U.S. Senator Barbara Mikulski (D-MD) visited the U.S. Army Edgewood Chemical Biological Center (ECBC) on Aug. 5 for a ribbon cutting ceremony signifying the official opening of the recently completed Advanced Chemistry Laboratory (ACL).
The ACL was designed with the ECBC scientist in mind: keeping them safe from some of the most dangerous materials in the world. Highly instrumented and adaptable, the ACL has the flexibility to address evolving chemical threats while still meeting the requirements of ECBC’s chemical defense mission. ECBC is a national resource that provides innovative solutions to countering weapons of mass destruction (WMD) threats. Now, the Center’s highly trained and experienced workforce has the high-tech infrastructure to help execute its mission.
“We want to ensure that you have the best, safest, and most state-of-the art facilities. Whether you wear a uniform or are part of the civilian workforce here, we value you,” said Mikulski.

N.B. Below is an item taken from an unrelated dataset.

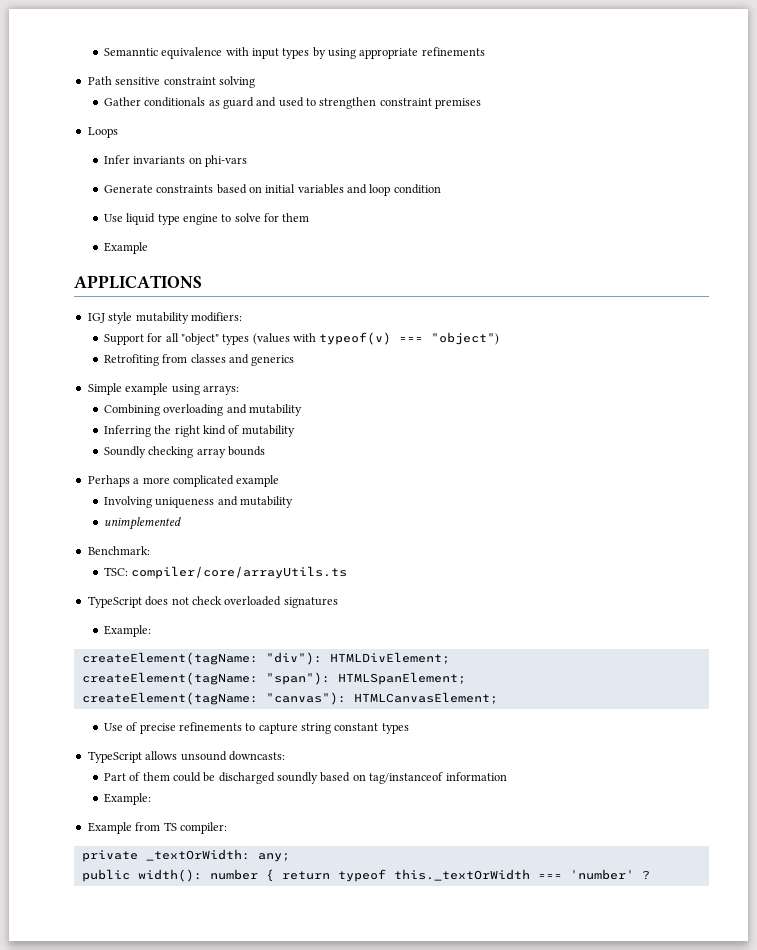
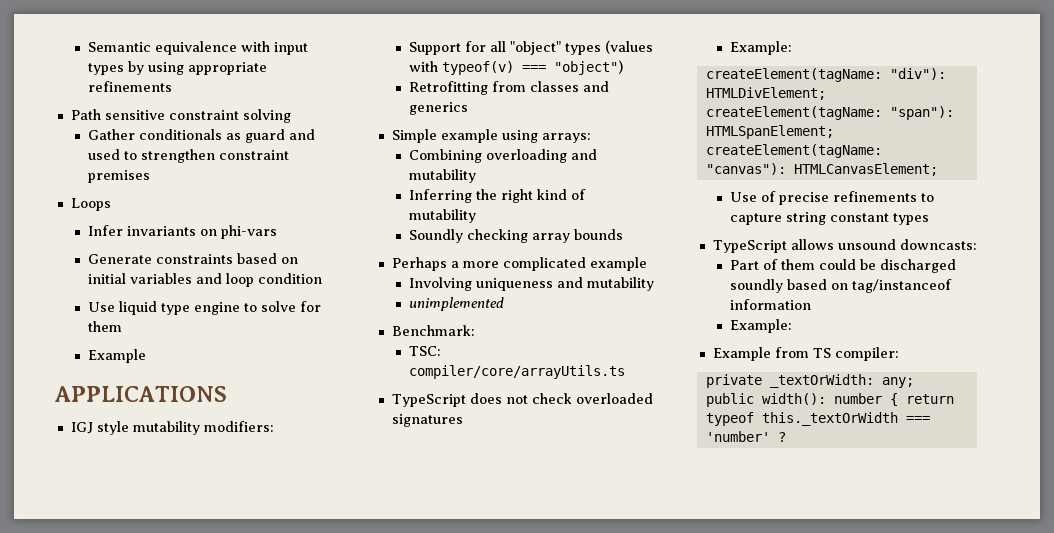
[103,48,158,56] Semanntic -> [88,42,152,52] Semantic
[103,354,159,366] Retrofiting -> [409,81,489,95] Retrofitting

Mikulski has been a long-time advocate of science and technology defense efforts at the Aberdeen Proving Ground, and has been a part of the Team Maryland congressional effort to modernize facilities at Edgewood since the late 1990s. According to Mikulski, she has been working with Department of Defense leadership to ensure organizations have the resources they need to conduct the mission they set out to accomplish.
“We were seriously worried that the facilities were dated and would be dangerous to the men and women here trying to work on solutions that we would not be able to modernize for the new weapons of war,” Mikulski said. “A great country can protect itself, but an even greater country can protect itself and the world. Working as Team Maryland, we made sure you had the tools you needed.”
The Senator recalled APG’s effort to eliminate its own chemical weapon stockpile, and was proud to see the evolution of tools, techniques and methods to counter WMD. “Now, those things are being used to dispose of Syria’s chemical weapons,” Mikulski said. “Wow, what a great story.”
ECBC has nearly 100 years of experience in solving some of the toughest WMD problems around the world, and now it looks forward advancing defense research for years to come.
The ACL cost $62 million and has taken more than 10 years to complete. ECBC partnered with the U.S. Army Corps of Engineers and numerous Maryland contractors to construct the 40,000 square foot laboratory space. With a primary focus on safety, one- third of the costs were dedicated to engineering controls, fume hoods and filters needed for scientists to conduct cutting-edge decontamination and filtration initiatives.
Primary facilities within the ACL include: advanced toxic agent laboratories for filtration, environmental chambers, a suite of Nuclear Magnetic Resonance spectrometers, decontamination chemical synthesis physical properties and secure work spaces for ified materials.